Lunch in Lower Bay today, at De Reef. The head waiter caught a ride to work in our cab (pickup trucks with padded benches and roofs). It took a full 45 minutes to get our meal. I'm getting a little cranky with that particular Caribbean experience, but when the mahi mahi arrived, along with a melange of aubergine and other vegetables, salad and fries, all was forgiven. Excellent, as every meal has been here. Well, almost. Nine out of ten. But, you know that Las Vegas ad, what happens in Vegas stays in Vegas? I fear the French fries will follow me home from Bequia.


Okay, it's later and we did see the arrival of the royal personage.

There was a crowd waiting for a good hour past the advertised arrival time. Local people, of course, because St. Vincent is part of the Commonwealth, and Prince Edward is the Queen's baby boy. And probably most of the Brits visiting the island, as well as curiosity seekers like ourselves. Around 3:00 a big frigate came around the point into the harbor and tootled at the island, and then sat way out there for a long, long time before finally the escort boats and the little launch came in. We didn't stay for the speeches, but satisfied our curiosity anyway by watching the arrival. After dinner we sat on our porch with our Londoner neighbor, Jasmine, and watched the baby moon sink into the harbor.

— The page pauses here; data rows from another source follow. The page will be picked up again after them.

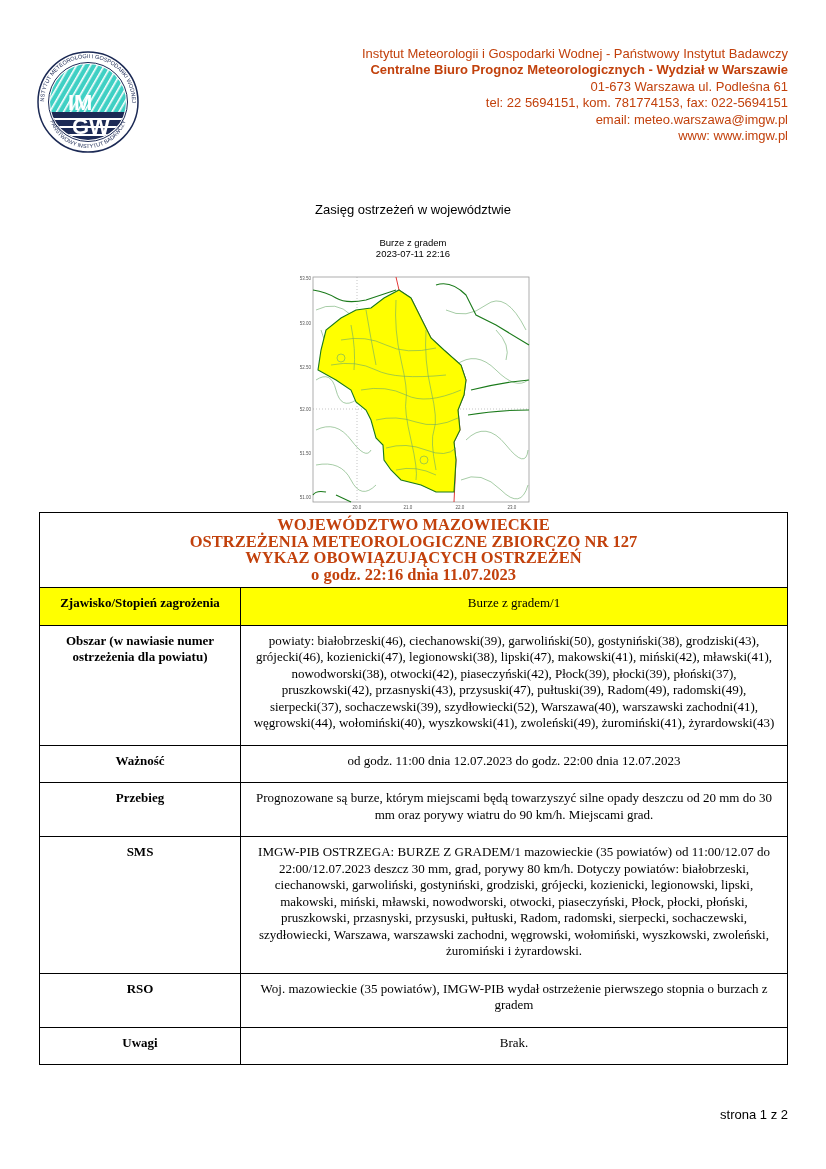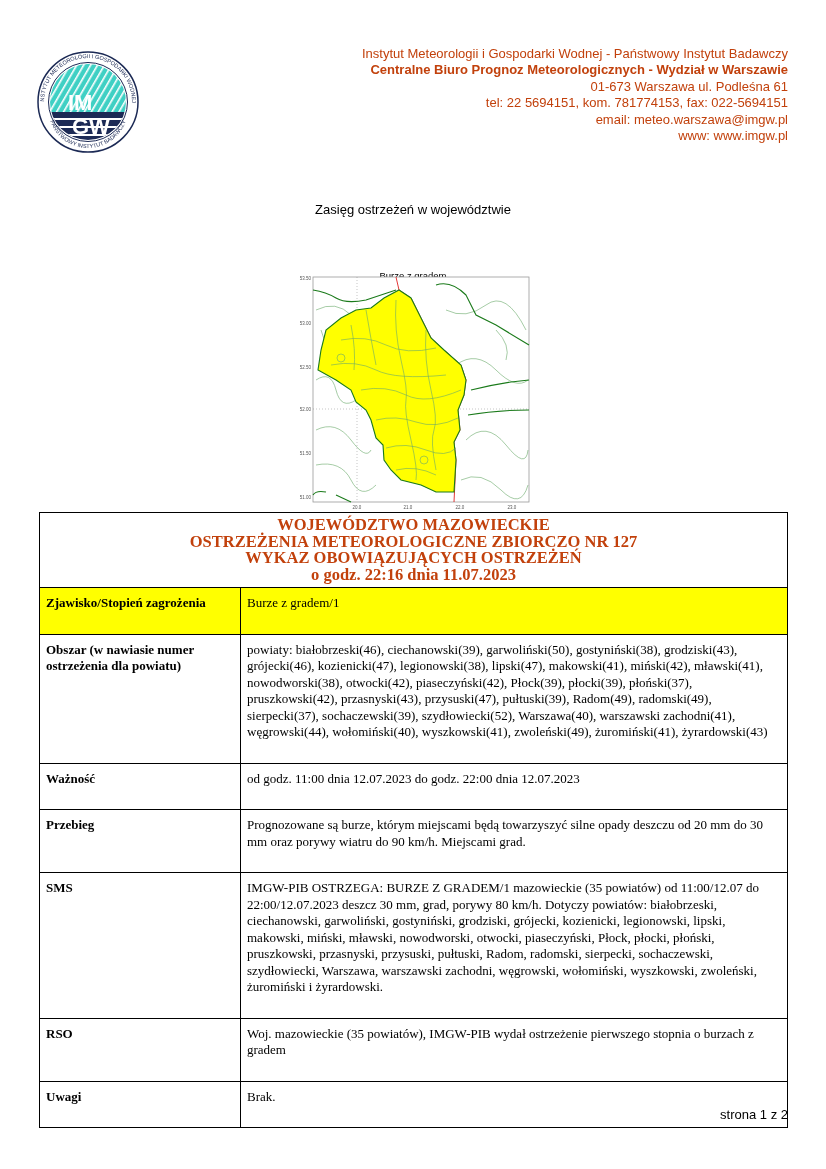--- a/index.html
+++ b/index.html
@@ -8,7 +8,7 @@
   .header { position:absolute; right:38px; top:46px; text-align:right; font-family:"Liberation Sans", sans-serif; color:#c2410c; font-size:13px; line-height:16.4px; }
   .header .bold { font-weight:bold; }
   .map-title { position:absolute; left:0; width:826px; top:202px; text-align:center; font-family:"Liberation Sans", sans-serif; font-size:13px; }
-  .map-sub { position:absolute; left:0; width:826px; top:237px; text-align:center; font-family:"Liberation Sans", sans-serif; font-size:9.5px; line-height:11px;margin-top:33px; }
+  .map-sub { position:absolute; left:0; width:826px; top:237px; text-align:center; font-family:"Liberation Sans", sans-serif; font-size:9.5px; line-height:11px; }
   .map { position:absolute; left:296px; top:270px; width:240px; height:243px; }
   table.main { position:absolute; left:39px; top:512px; width:749px; border-collapse:collapse; font-size:13px; }
   table.main td { border:1px solid #000; vertical-align:top; padding:4px 6px 4px 6px; line-height:16.5px; }

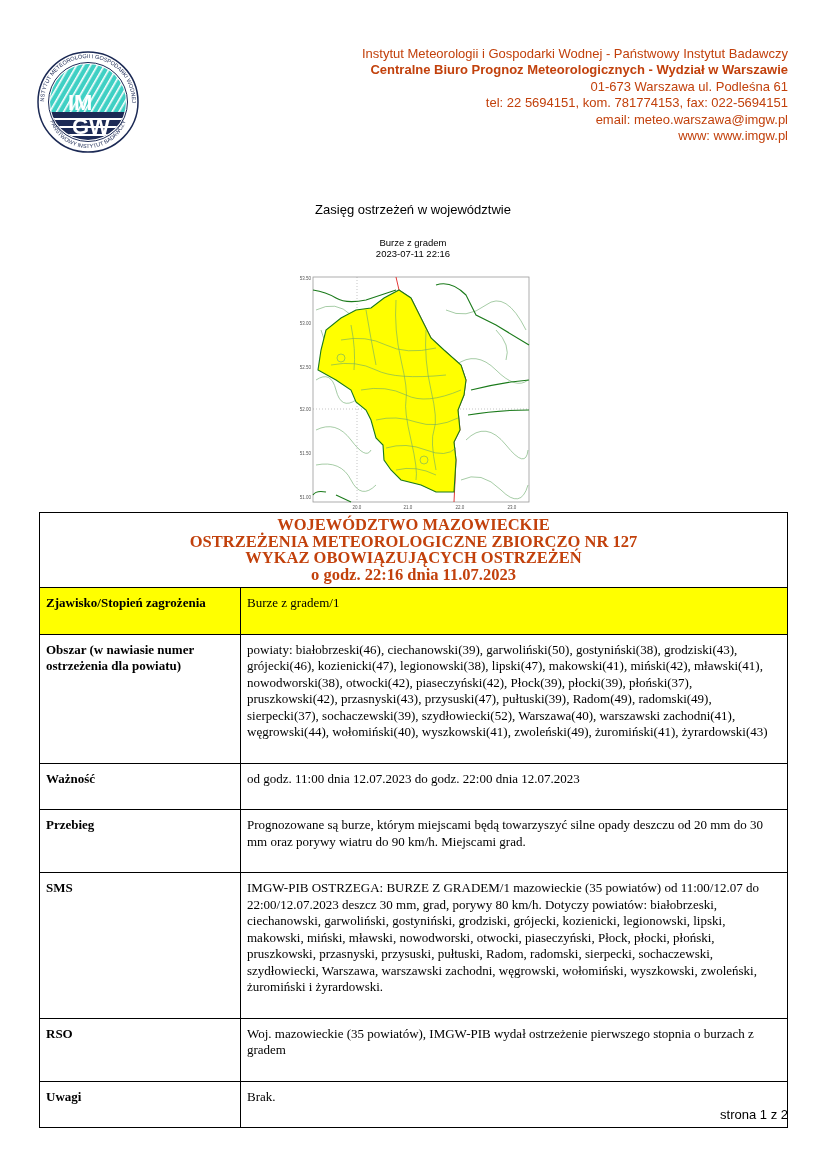--- a/index.html
+++ b/index.html
@@ -15,7 +15,7 @@
   td.title-cell { text-align:center; color:#c2410c; font-weight:bold; font-size:16.5px; line-height:19.5px; padding:9px 4px 2px 4px; }
   td.lbl { width:188px; font-weight:bold; }
   tr.yellow td { background:#ffff00; }
-  tr.r td { padding-top:7px; padding-bottom:22px; }
+  tr.r td { padding-top:7px; padding-bottom:13px;text-align:center; }
   .footer { position:absolute; right:38px; top:1107px; font-family:"Liberation Sans", sans-serif; font-size:13px; }
 </style>
 </head>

Yesterday we went over to Industry Bay, on the quiet Atlantic side of the island, with  Jasmine. She's a charming, talkative party animal who has been coming here for 35 years or so. She has opinions about everything, usually a little snarky, or as she calls it, scratchy. She takes 25 pills a day because she has kidney transplants. I think she's very brave. The drinking, which she often mentions, probably serves to ward off germs -- she does have an understandably compromised immune system. But I don't think she drinks as much as she claims. In fact, I don't think any of our acquaintances here drink as much as they claim. I did have a couple of excellent Margaritas at Tommy's Cantina last night, but I'm not bragging. We watched the quarter moon sinking into the sea with Venus close behind. Earlier we watched sunset as well, but no green flash this time. Could be I'm bragging about that.

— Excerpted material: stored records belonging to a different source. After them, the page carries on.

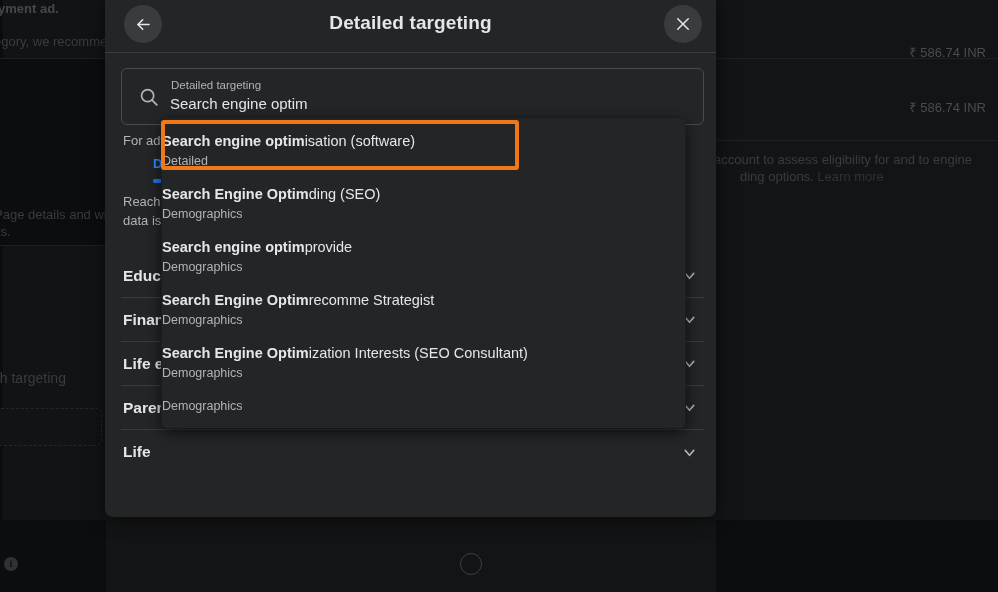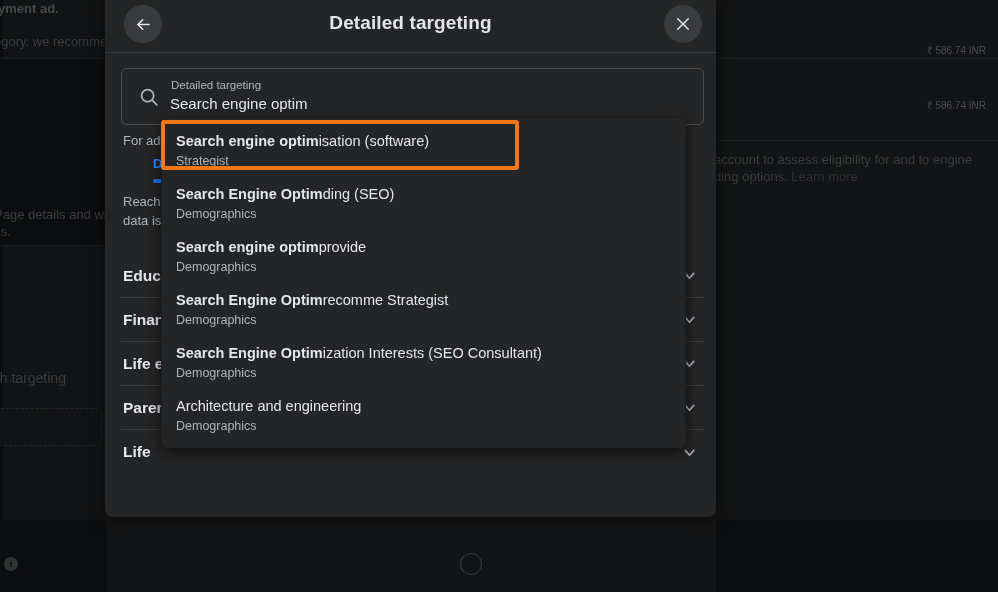--- a/index.html
+++ b/index.html
@@ -41,7 +41,7 @@
     position: absolute;
     right: 12px;
     color: #4a4c4e;
-    font-size: 10px;
+    font-size: 13px;
     white-space: nowrap;
     text-align: right;
   }

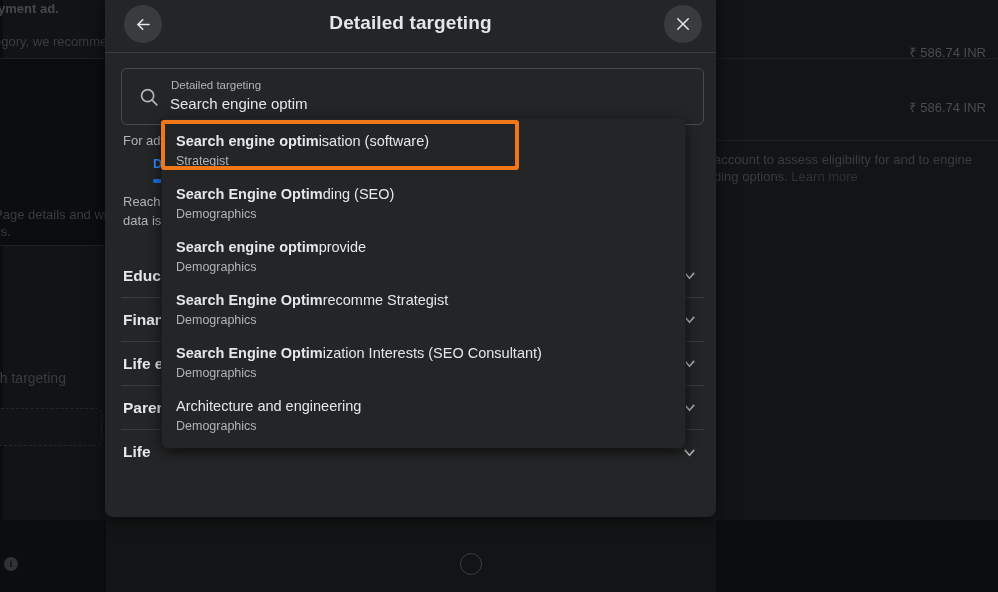--- a/index.html
+++ b/index.html
@@ -243,7 +243,7 @@
   }
   .sugg {
     position: relative;
-    padding: 7px 14px 7px 14px;
+    padding: 7px 14px 7px 0;
     cursor: pointer;
   }
   .sugg-name {

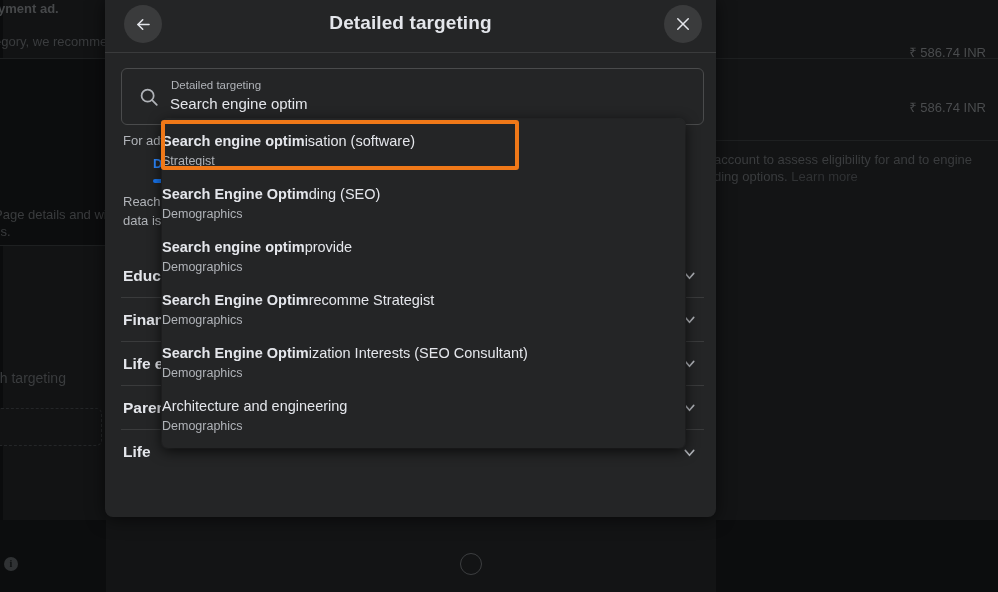--- a/index.html
+++ b/index.html
@@ -405,7 +405,7 @@
       <div class="sugg-name">
         <b>Search engine optim</b><span class="reg">isation (software)</span>
       </div>
-      <div class="sugg-sub">Strategist</div>
+      <div class="sugg-sub">Detailed</div>
     </div>
 
     <div class="sugg">

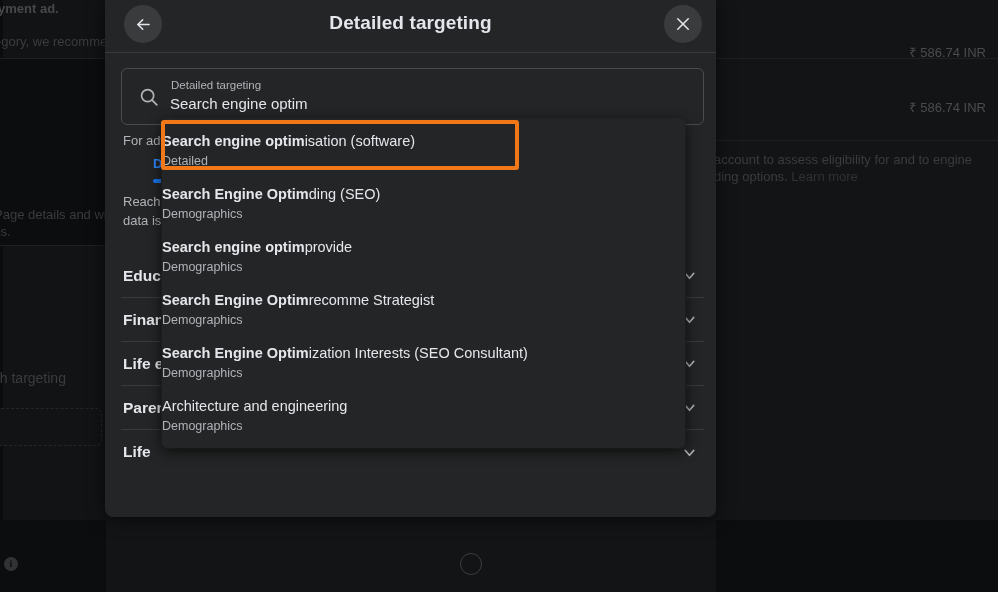--- a/index.html
+++ b/index.html
@@ -303,7 +303,7 @@
     <div class="bg-text" style="left:-8px; top:370px; font-size:14px;">gh targeting</div>
 
     <div class="bg-text" style="left:714px; top:151px;">account to assess eligibility for and to engine</div>
-    <div class="bg-text" style="left:714px; top:168px;">
+    <div class="bg-text" style="left:740px; top:168px;">
       <span>ding options.</span>
       <span class="bg-learn">Learn more</span>
     </div>

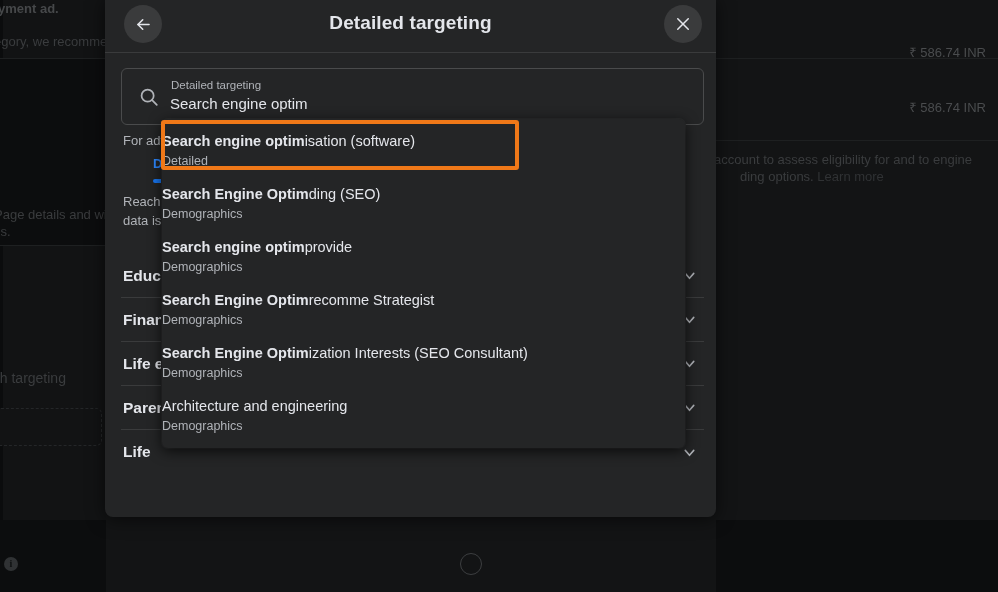--- a/index.html
+++ b/index.html
@@ -437,9 +437,6 @@
     </div>
 
     <div class="sugg">
-      <div class="sugg-name">
-        <b></b><span class="reg">Architecture and engineering</span>
-      </div>
       <div class="sugg-sub">Demographics</div>
     </div>
   </div>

And the previous day we took the bus down to Paget Farm, which is the far end of the island next to the little airport, which can handle only little planes. It's named after the previously mentioned Sir James. We got on the bus because it looked like it was ready to head out -- these are minivans, stuffed as full as possible with folks. After we sat for a while, and the driver's girlfriend went and got him some salt fish and green banana, we made a loop around town looking for more fares, and then right back to where we started, which was the ferry dock, to wait for more riders on the next ferry. Eventually we made it, however, to a place that had been recommended to us by our friend Rick, who is always searching out local places to eat. This time it was the Step Down Bar. Toko, the proprietor, had been doing some construction work on the place but he sent someone to get him a shirt, which he put on and cooked us a delicious fish plate with some shark and some barracuda. And more of those french fries. The bus back was more direct.

We have three more nights here before starting our trek home. I love it here, but I think I'm ready to get back to life as it is in Southern California. I hear the gas prices are atrocious now. Luckily we have a hybrid! And I need to start walking off these french fries anyway.

Written Saturday, posted Sunday

1 comment:

Rae Ellen Lee said...

Barb

I LOVE this post. Your voice is uniquely your own. It was as if you were talking to me. While I might not ever get to Bequia, I feel as if I waited with you for the Prince (loved that photo of him waving) and sitting in the bus, waiting. Re-lived the "same day service" attitude about serving a meal, just like on St. John. Thanks for sharing your experiences. Big hug to you both.